Task to carry out: Among the lines below, restate word for word only those from the line with "(383, 186) none" through the line with "(95, 315) none -> [98,218,137,227] modern", with both end lines kept.

Dataset records:
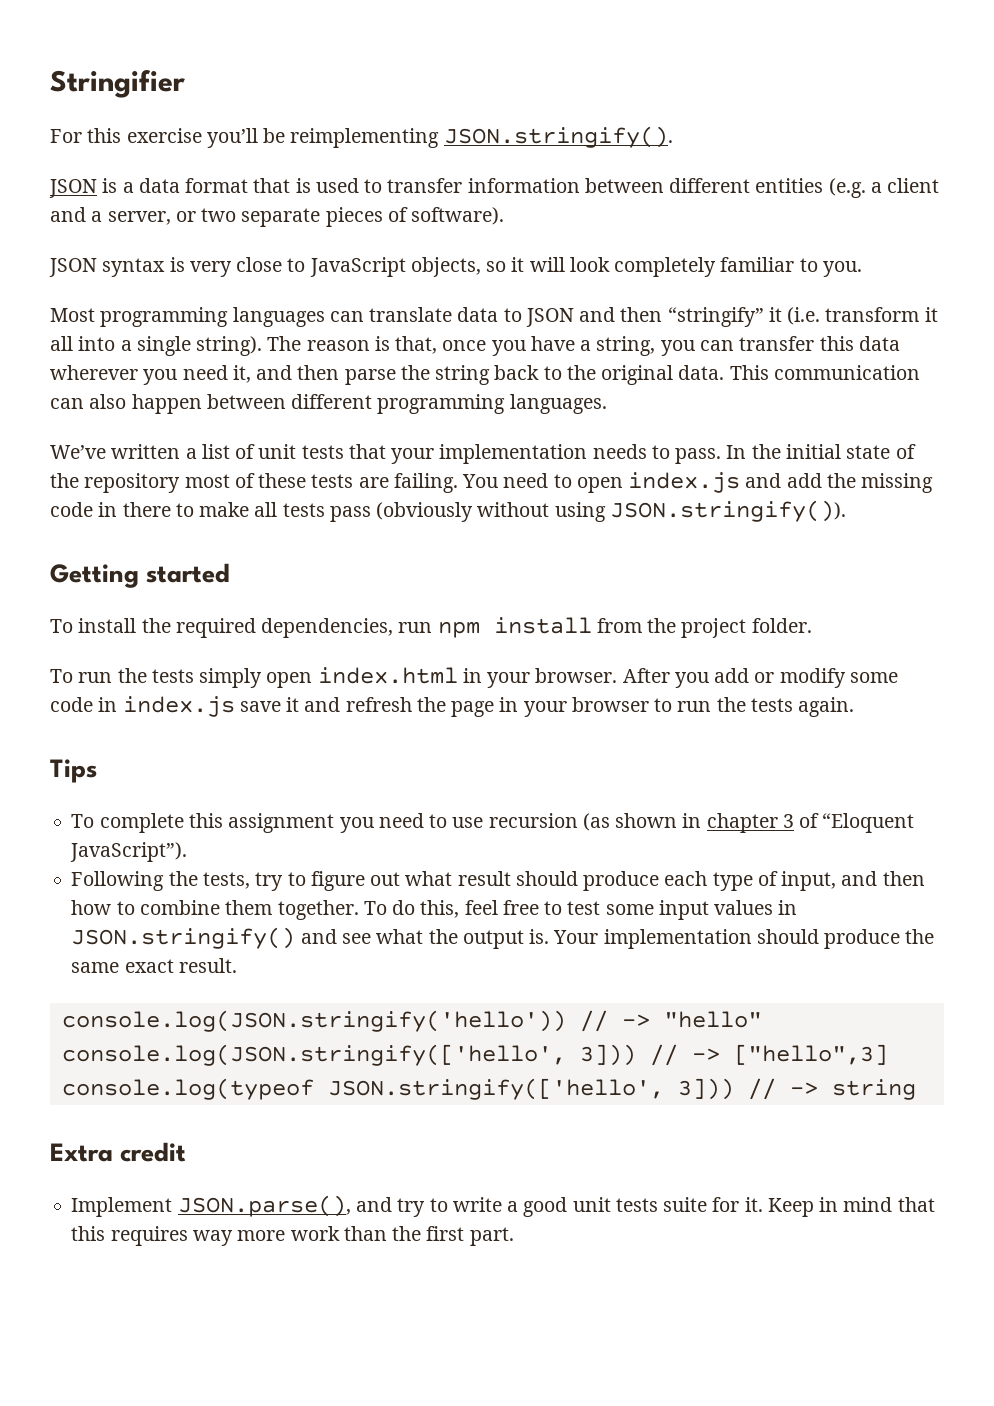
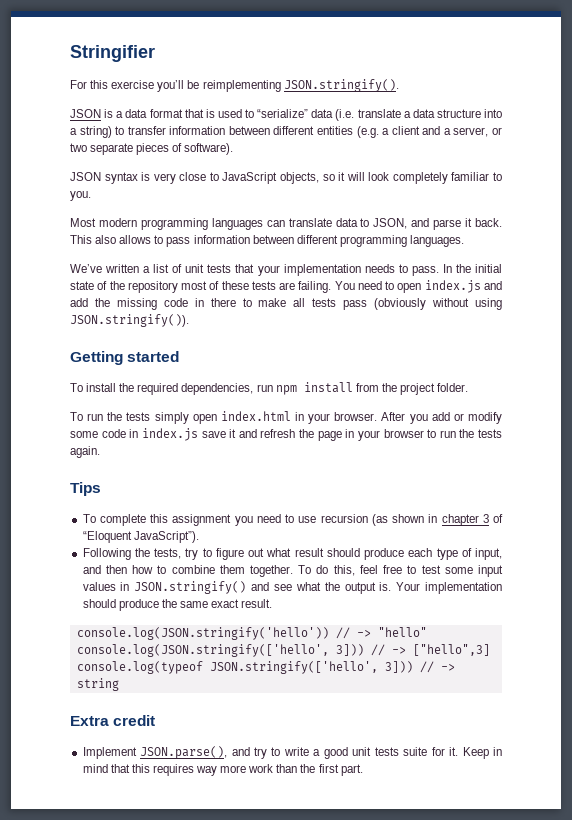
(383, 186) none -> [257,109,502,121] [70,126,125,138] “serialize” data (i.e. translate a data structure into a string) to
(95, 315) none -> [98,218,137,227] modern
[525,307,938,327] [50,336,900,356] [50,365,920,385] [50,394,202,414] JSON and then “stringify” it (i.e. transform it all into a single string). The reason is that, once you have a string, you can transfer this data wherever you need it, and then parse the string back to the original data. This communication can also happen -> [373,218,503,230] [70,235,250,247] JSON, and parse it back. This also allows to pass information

* * *

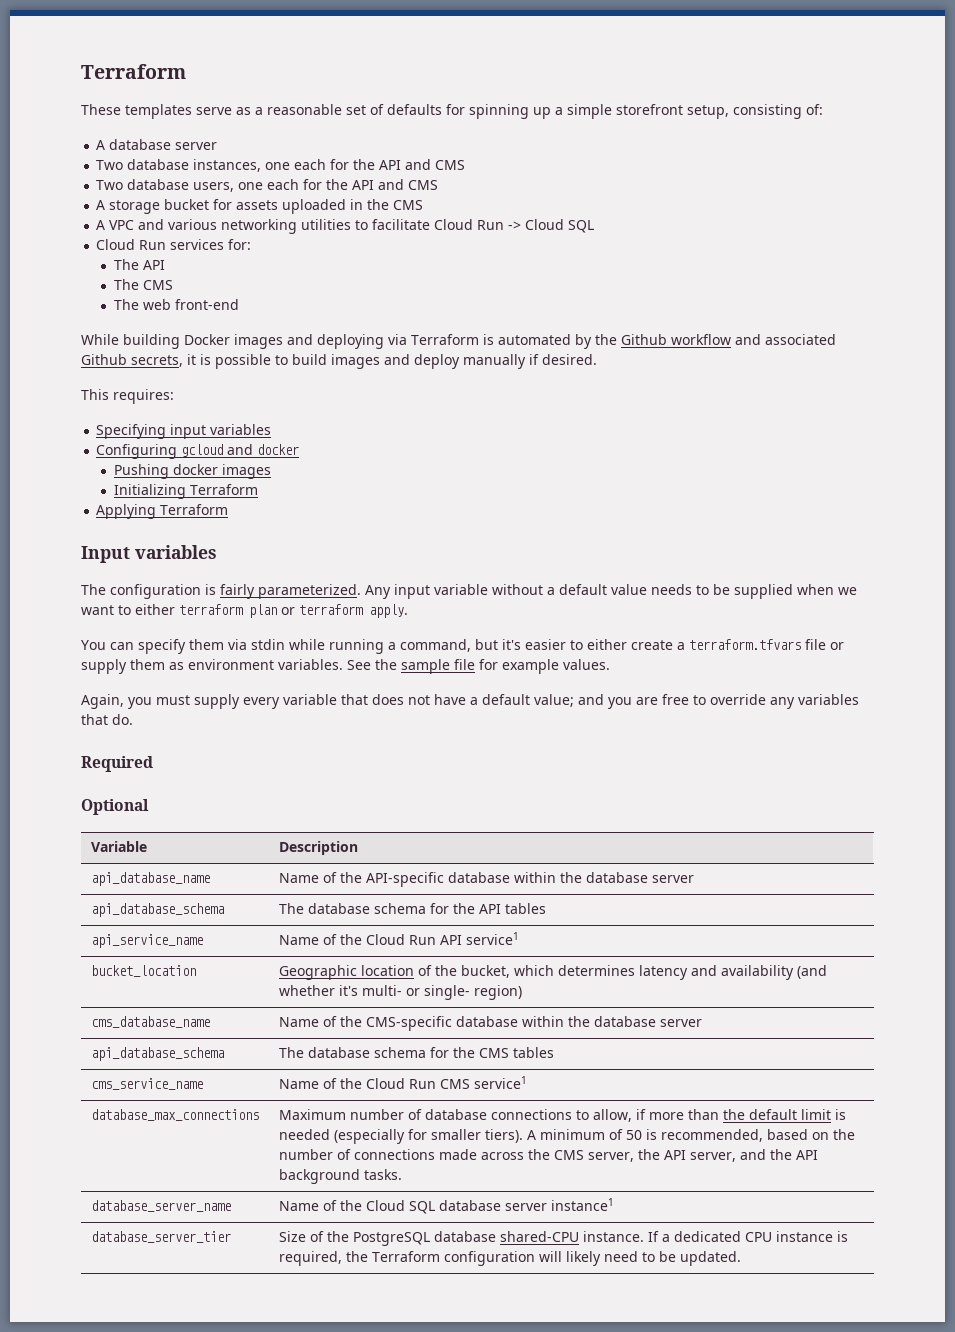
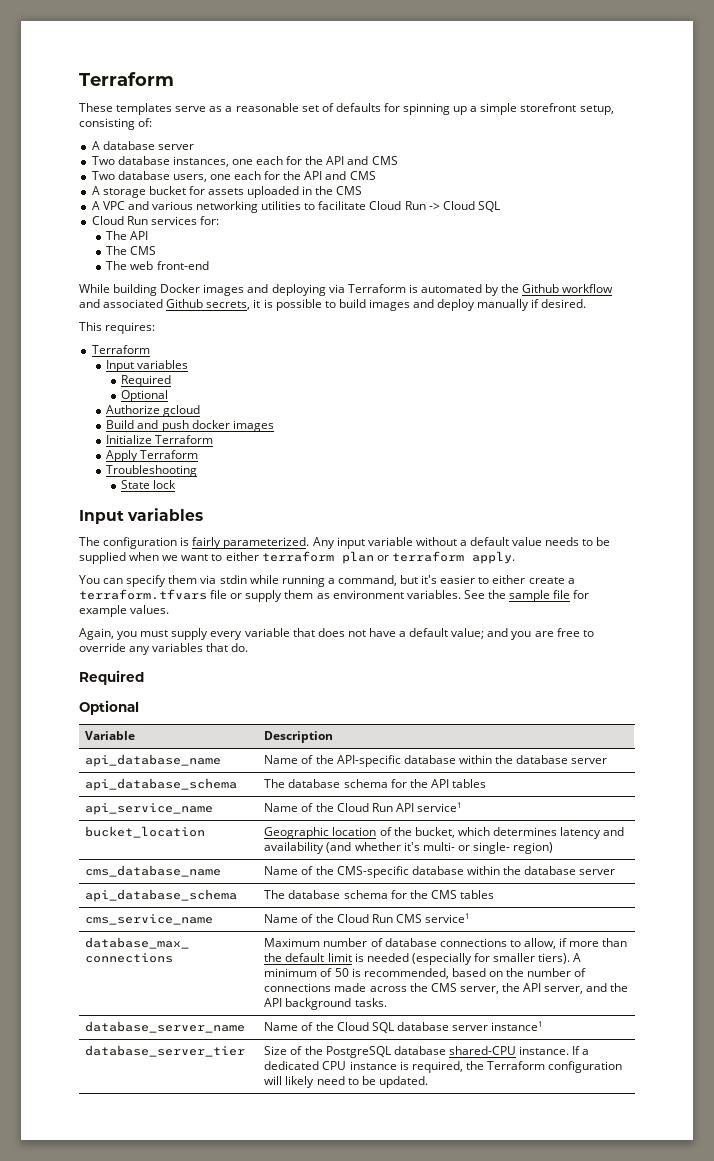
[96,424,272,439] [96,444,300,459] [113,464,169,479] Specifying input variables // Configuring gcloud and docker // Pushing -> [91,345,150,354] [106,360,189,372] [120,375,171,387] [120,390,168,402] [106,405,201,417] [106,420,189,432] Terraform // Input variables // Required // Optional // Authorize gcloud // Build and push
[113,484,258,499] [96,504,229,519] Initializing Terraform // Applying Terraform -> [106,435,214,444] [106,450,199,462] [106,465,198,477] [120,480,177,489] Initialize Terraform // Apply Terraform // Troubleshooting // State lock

Solution to this task:
(383, 186) none -> [257,109,502,121] [70,126,125,138] “serialize” data (i.e. translate a data structure into a string) to
(95, 315) none -> [98,218,137,227] modern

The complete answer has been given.